_Task item:_
The word "height" occurs in some lines of the listing. Copy those lines.

== Segment start ==

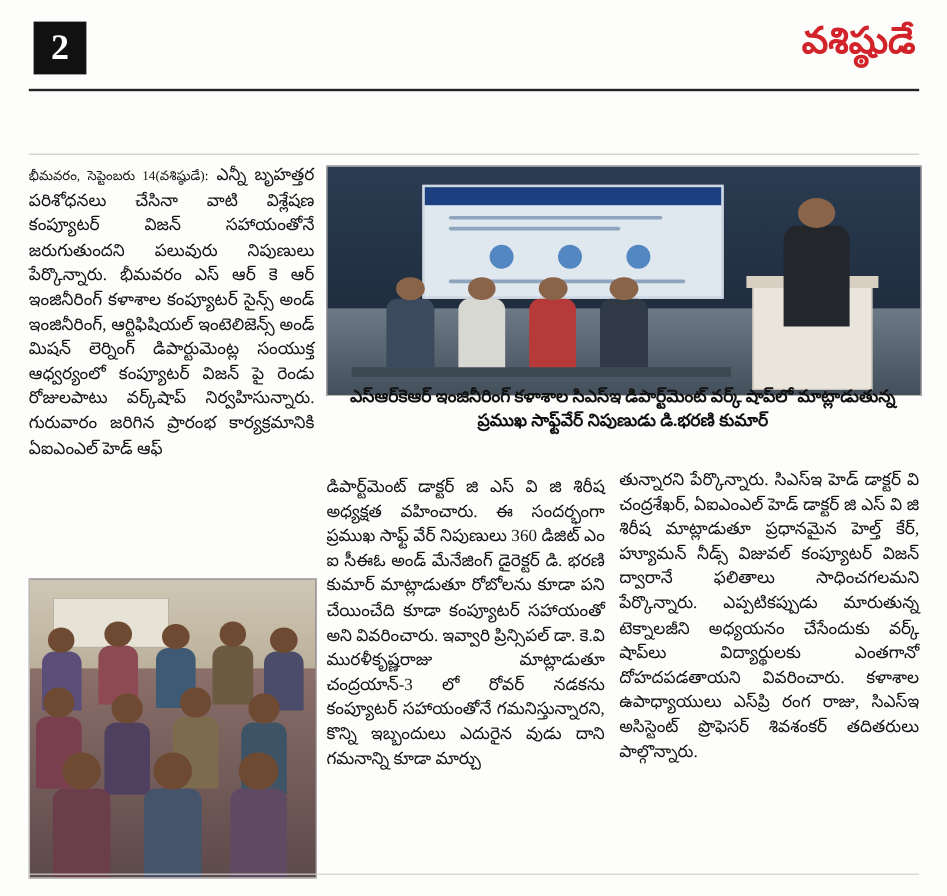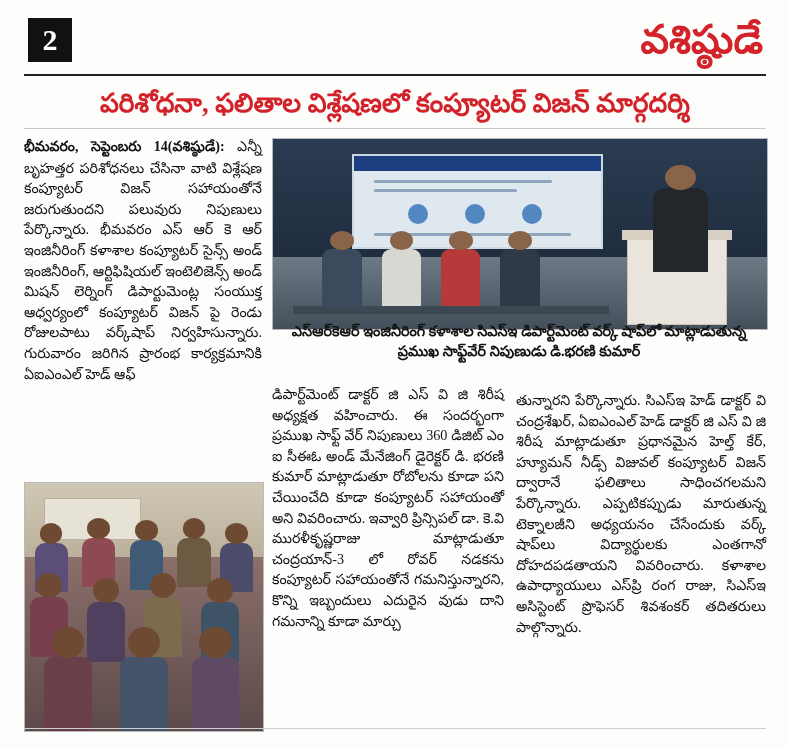--- a/index.html
+++ b/index.html
@@ -42,21 +42,21 @@
     font-size: 30px;
     line-height: 44px;
     text-align: center;
   }
   .masthead-title {
     position: absolute;
     right: 26px;
     top: 16px;
     font-family: "Liberation Serif", serif;
     font-weight: bold;
-    font-size: 40px;
+    font-size: 31px;
     color: #d2232a;
     letter-spacing: 0px;
     white-space: nowrap;
   }
   .masthead-rule {
     position: absolute;
     left: 24px;
     top: 74px;
     width: 742px;
     height: 2px;
@@ -91,32 +91,32 @@
     position: absolute;
     font-family: "Liberation Serif", serif;
     font-size: 14.2px;
     line-height: 20.6px;
     color: #111111;
     text-align: justify;
     text-justify: inter-word;
   }
   .col p { margin: 0 0 0 0; }
   .dateline {
-    font-weight: bold;
-    font-size: 14px;
+    font-weight: normal;
+    font-size: 11px;
   }
 
   #col1 {
     left: 24px;
     top: 136px;
     width: 238px;
   }
   #col2 {
     left: 272px;
-    top: 384px;
+    top: 396px;
     width: 232px;
   }
   #col3 {
     left: 516px;
     top: 390px;
     width: 250px;
   }
 
   
   .photo {
@@ -302,21 +302,20 @@
 <body>
 
 <div class="page">
 
   <div class="masthead">
     <div class="page-number-box">2</div>
     <div class="masthead-title">వశిష్ఠుడే</div>
     <div class="masthead-rule"></div>
   </div>
 
-  <div class="headline">పరిశోధనా, ఫలితాల విశ్లేషణలో కంప్యూటర్ విజన్ మార్గదర్శి</div>
   <div class="headline-rule"></div>
 
   <div class="col" id="col1">
     <p><span class="dateline">భీమవరం, సెప్టెంబరు 14(వశిష్ఠుడే):</span><span> ఎన్నీ బృహత్తర పరిశోధనలు చేసినా వాటి విశ్లేషణ కంప్యూటర్ విజన్ సహాయంతోనే జరుగుతుందని పలువురు నిపుణులు పేర్కొన్నారు. భీమవరం ఎస్ ఆర్ కె ఆర్ ఇంజినీరింగ్ కళాశాల కంప్యూటర్ సైన్స్ అండ్ ఇంజినీరింగ్, ఆర్టిఫిషియల్ ఇంటెలిజెన్స్ అండ్ మిషన్ లెర్నింగ్ డిపార్టుమెంట్ల సంయుక్త ఆధ్వర్యంలో కంప్యూటర్ విజన్ పై రెండు రోజులపాటు వర్క్‌షాప్ నిర్వహిసున్నారు. గురువారం జరిగిన ప్రారంభ కార్యక్రమానికి ఏఐఎంఎల్ హెడ్ ఆఫ్</span></p>
   </div>
 
   <div class="photo" id="photo-top">
     <div class="stage-wall"></div>
     <div class="stage-floor"></div>
     <div class="banner">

== Segment end ==

_Exercise response:_
     line-height: 44px;
     height: 2px;
     line-height: 20.6px;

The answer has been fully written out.